I love this post- Thank you:) I really want to get spend some time there one day.

Coffee Catholic said...

Can you imagine how lovely it would be to have a chapel in your house????

M Buvat de Virginy said...

I just saw this a few weeks ago, it was wonderful. The entire estate has been wonderfully restored, and you can really get a sense of the workings of the Petit Trianon in its entirety now. The theatre is also open to the public now (unfortunately you can only see through the main entrance, which is blocked by plexiglass, but the view of the entire theatre and stage is great). The Trianon itself is beautifully restored by Breguet, and in addition to the salons and bedchambers themselves, the basement kitchens and service areas are also open to the public. It really gives an added appreciation to all the people who lived and worked there.

elena maria vidal said...

Thank you, my friends, for the feedback.
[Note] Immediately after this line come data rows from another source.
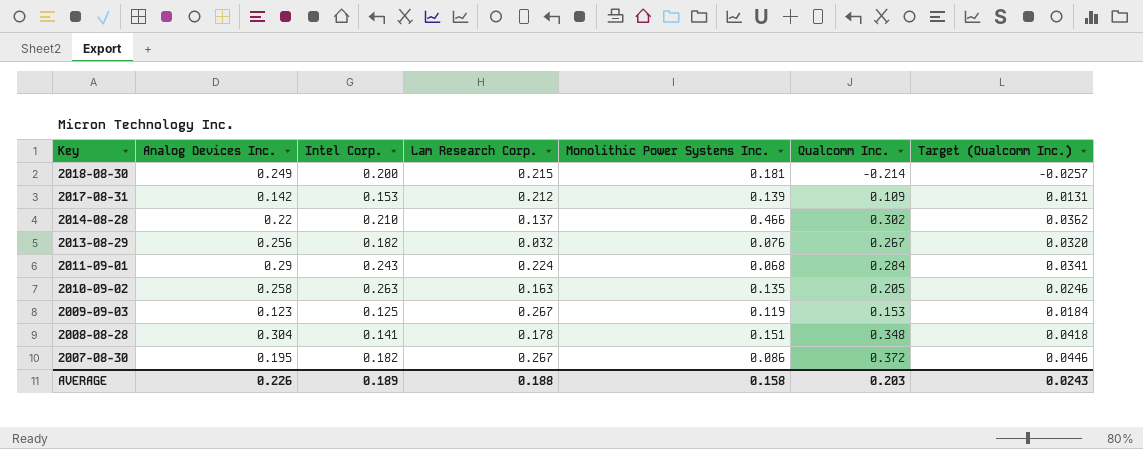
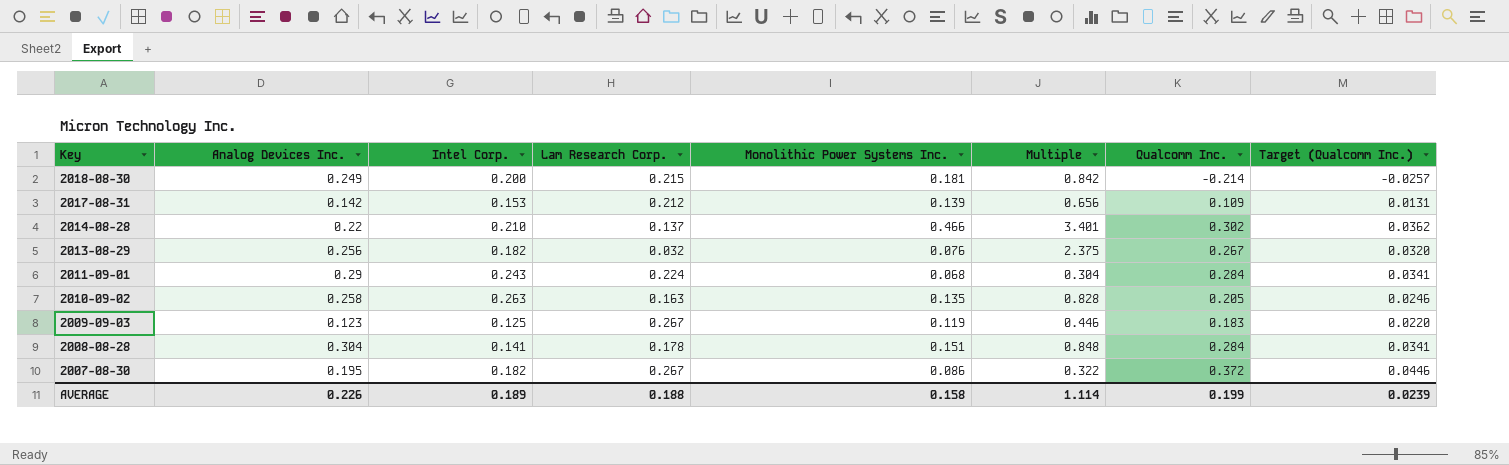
column Multiple | formula: none -> [Monolithic Power Systems Inc.] / [Lam Research Corp.]
2009-09-03 | Qualcomm Inc.: 0.153 -> 0.183
2009-09-03 | Target (Qualcomm Inc.): 0.0184 -> 0.0220
2008-08-28 | Qualcomm Inc.: 0.348 -> 0.284
2008-08-28 | Target (Qualcomm Inc.): 0.0418 -> 0.0341
AVERAGE | Qualcomm Inc.: 0.203 -> 0.199
AVERAGE | Target (Qualcomm Inc.): 0.0243 -> 0.0239

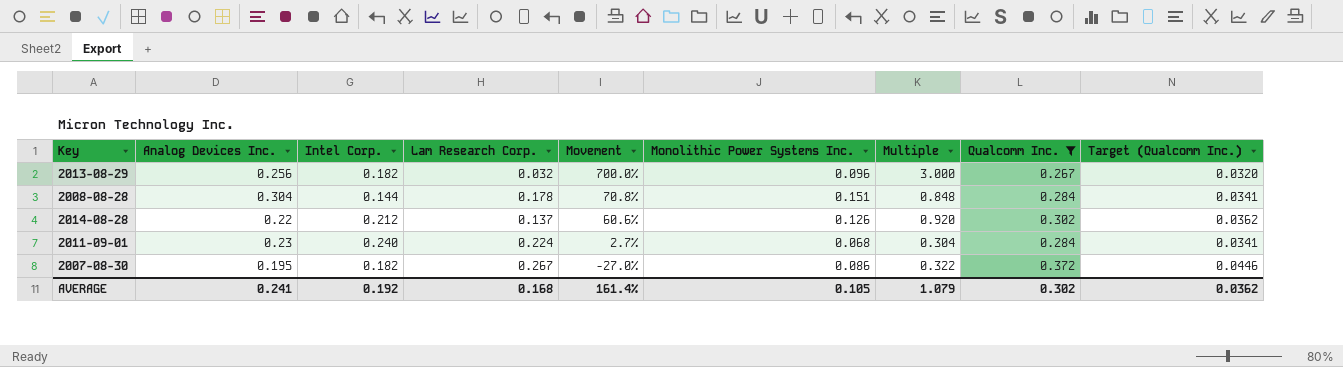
filter: none -> Qualcomm Inc. >= 0.267
row order: Key descending -> Movement descending
column Movement | formula: none -> ([Analog Devices Inc.] - [Lam Research Corp.]) / [Lam Research Corp.]
2013-08-29 | Monolithic Power Systems Inc.: 0.076 -> 0.096
2013-08-29 | Multiple: 2.375 -> 3.000
2008-08-28 | Intel Corp.: 0.141 -> 0.144
2014-08-28 | Intel Corp.: 0.210 -> 0.212
2014-08-28 | Monolithic Power Systems Inc.: 0.466 -> 0.126
2014-08-28 | Multiple: 3.401 -> 0.920
2011-09-01 | Analog Devices Inc.: 0.29 -> 0.23
2011-09-01 | Intel Corp.: 0.243 -> 0.240
AVERAGE | Analog Devices Inc.: 0.226 -> 0.241
AVERAGE | Intel Corp.: 0.189 -> 0.192
AVERAGE | Lam Research Corp.: 0.188 -> 0.168
AVERAGE | Monolithic Power Systems Inc.: 0.158 -> 0.105
AVERAGE | Multiple: 1.114 -> 1.079
AVERAGE | Qualcomm Inc.: 0.199 -> 0.302
AVERAGE | Target (Qualcomm Inc.): 0.0239 -> 0.0362

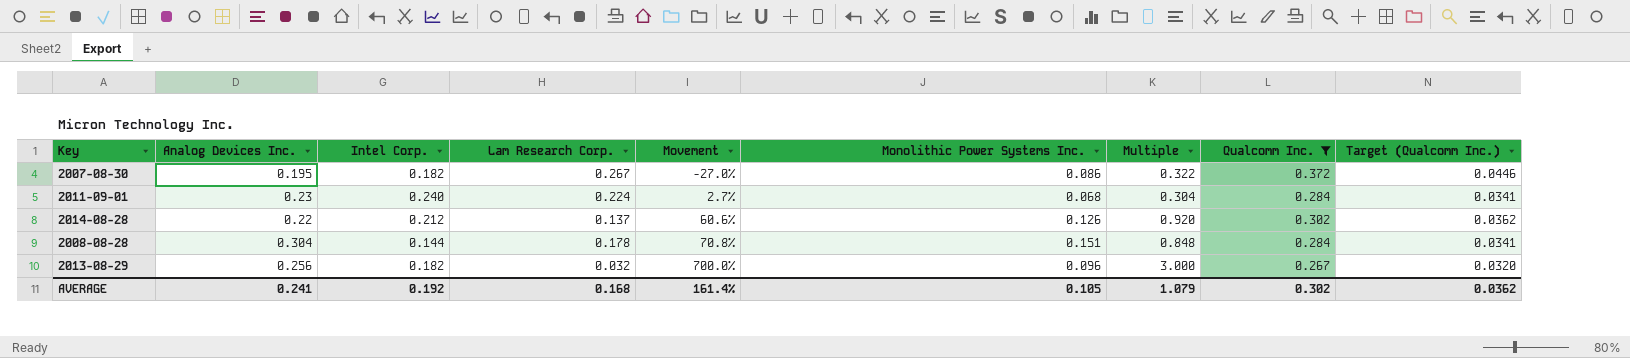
row order: Movement descending -> Movement ascending

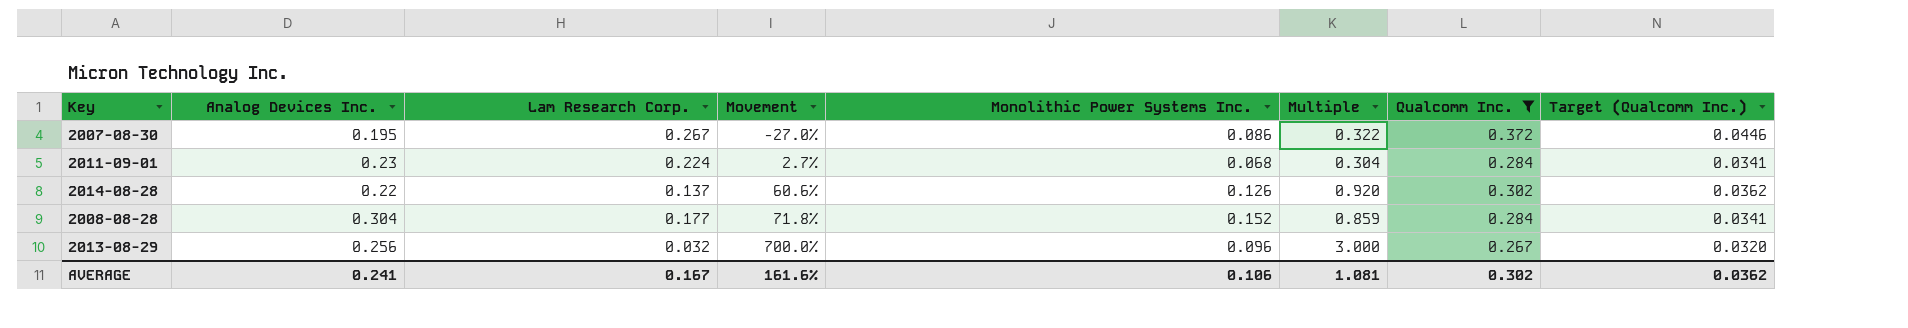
column Intel Corp. | position: 3 -> none
2008-08-28 | Lam Research Corp.: 0.178 -> 0.177
2008-08-28 | Movement: 70.8% -> 71.8%
2008-08-28 | Monolithic Power Systems Inc.: 0.151 -> 0.152
2008-08-28 | Multiple: 0.848 -> 0.859
AVERAGE | Lam Research Corp.: 0.168 -> 0.167
AVERAGE | Movement: 161.4% -> 161.6%
AVERAGE | Monolithic Power Systems Inc.: 0.105 -> 0.106
AVERAGE | Multiple: 1.079 -> 1.081

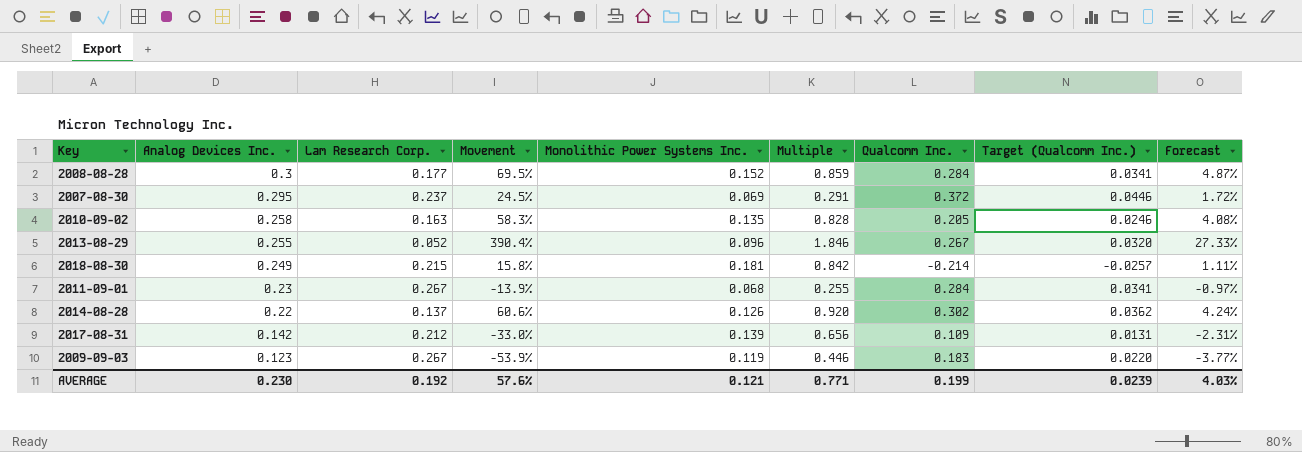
filter: Qualcomm Inc. >= 0.267 -> none
row order: Movement ascending -> Analog Devices Inc. descending
column Forecast | formula: none -> [Movement] * 0.07
2008-08-28 | Analog Devices Inc.: 0.304 -> 0.3
2008-08-28 | Movement: 71.8% -> 69.5%
2007-08-30 | Analog Devices Inc.: 0.195 -> 0.295
2007-08-30 | Lam Research Corp.: 0.267 -> 0.237
2007-08-30 | Movement: -27.0% -> 24.5%
2007-08-30 | Monolithic Power Systems Inc.: 0.086 -> 0.069
2007-08-30 | Multiple: 0.322 -> 0.291
2013-08-29 | Analog Devices Inc.: 0.256 -> 0.255
2013-08-29 | Lam Research Corp.: 0.032 -> 0.052
2013-08-29 | Movement: 700.0% -> 390.4%
2013-08-29 | Multiple: 3.000 -> 1.846
2011-09-01 | Lam Research Corp.: 0.224 -> 0.267
2011-09-01 | Movement: 2.7% -> -13.9%
2011-09-01 | Multiple: 0.304 -> 0.255
AVERAGE | Analog Devices Inc.: 0.241 -> 0.230
AVERAGE | Lam Research Corp.: 0.167 -> 0.192
AVERAGE | Movement: 161.6% -> 57.6%
AVERAGE | Monolithic Power Systems Inc.: 0.106 -> 0.121
AVERAGE | Multiple: 1.081 -> 0.771
AVERAGE | Qualcomm Inc.: 0.302 -> 0.199
AVERAGE | Target (Qualcomm Inc.): 0.0362 -> 0.0239

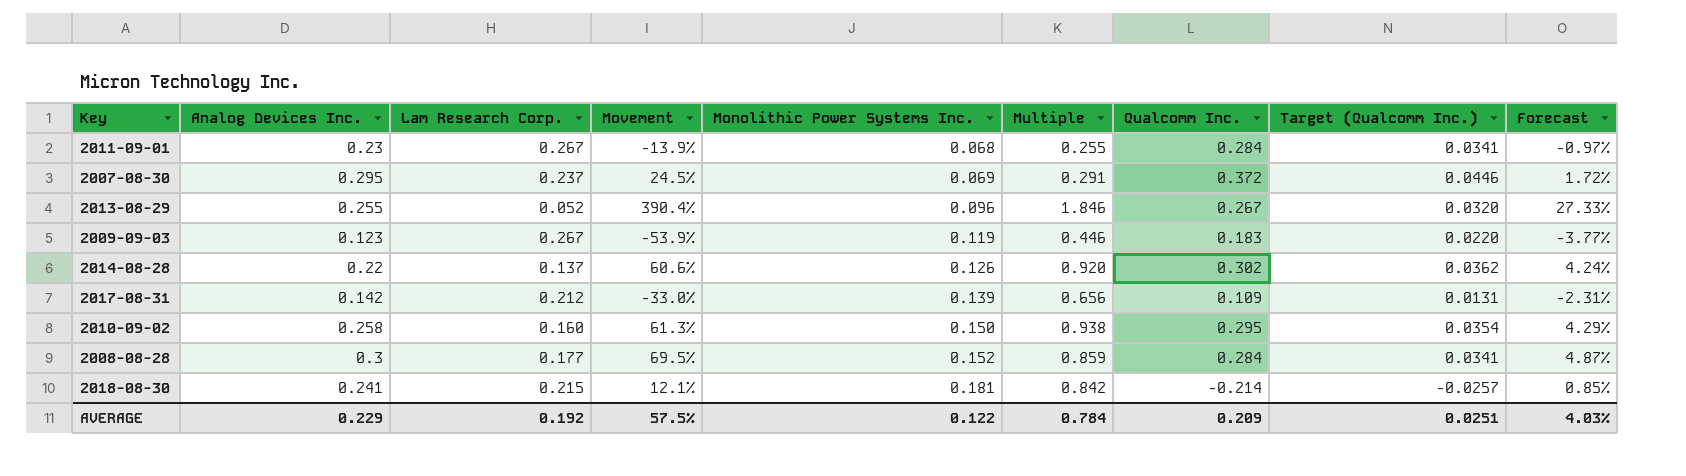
row order: Analog Devices Inc. descending -> Monolithic Power Systems Inc. ascending
2010-09-02 | Lam Research Corp.: 0.163 -> 0.160
2010-09-02 | Movement: 58.3% -> 61.3%
2010-09-02 | Monolithic Power Systems Inc.: 0.135 -> 0.150
2010-09-02 | Multiple: 0.828 -> 0.938
2010-09-02 | Qualcomm Inc.: 0.205 -> 0.295
2010-09-02 | Target (Qualcomm Inc.): 0.0246 -> 0.0354
2010-09-02 | Forecast: 4.08% -> 4.29%
2018-08-30 | Analog Devices Inc.: 0.249 -> 0.241
2018-08-30 | Movement: 15.8% -> 12.1%
2018-08-30 | Forecast: 1.11% -> 0.85%
AVERAGE | Analog Devices Inc.: 0.230 -> 0.229
AVERAGE | Movement: 57.6% -> 57.5%
AVERAGE | Monolithic Power Systems Inc.: 0.121 -> 0.122
AVERAGE | Multiple: 0.771 -> 0.784
AVERAGE | Qualcomm Inc.: 0.199 -> 0.209
AVERAGE | Target (Qualcomm Inc.): 0.0239 -> 0.0251

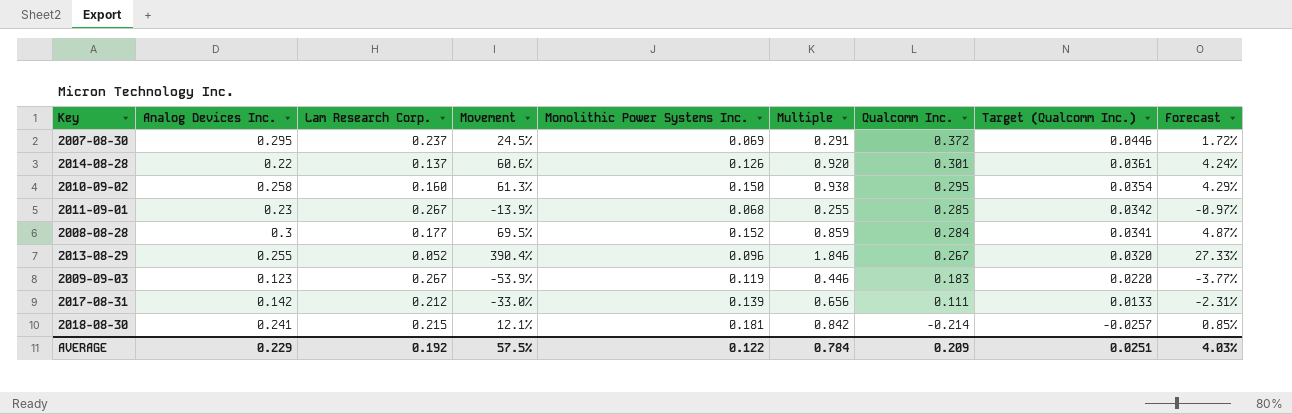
row order: Monolithic Power Systems Inc. ascending -> Qualcomm Inc. descending
2014-08-28 | Qualcomm Inc.: 0.302 -> 0.301
2014-08-28 | Target (Qualcomm Inc.): 0.0362 -> 0.0361
2011-09-01 | Qualcomm Inc.: 0.284 -> 0.285
2011-09-01 | Target (Qualcomm Inc.): 0.0341 -> 0.0342
2017-08-31 | Qualcomm Inc.: 0.109 -> 0.111
2017-08-31 | Target (Qualcomm Inc.): 0.0131 -> 0.0133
It is truly a joy to live under the same roof as the Blessed Sacrament, as I know from past experience. It is amazing that the chapel is intact.

Aron said...

It IS something else! I wonder, is it possible to have the Eucharist celebrated there? Or does this already take place now and again? It seems so unutterably sad to think of all of the places that once saw worship of God and the celebration of the Eucharist lying empty and cold, mere tourist curiosities. I have heard that some side-chapel altars at Notre Dame (sp?), for example have not had the dust on them (how sad to begin with!) disturbed for a generation at least. If only we could remedy this!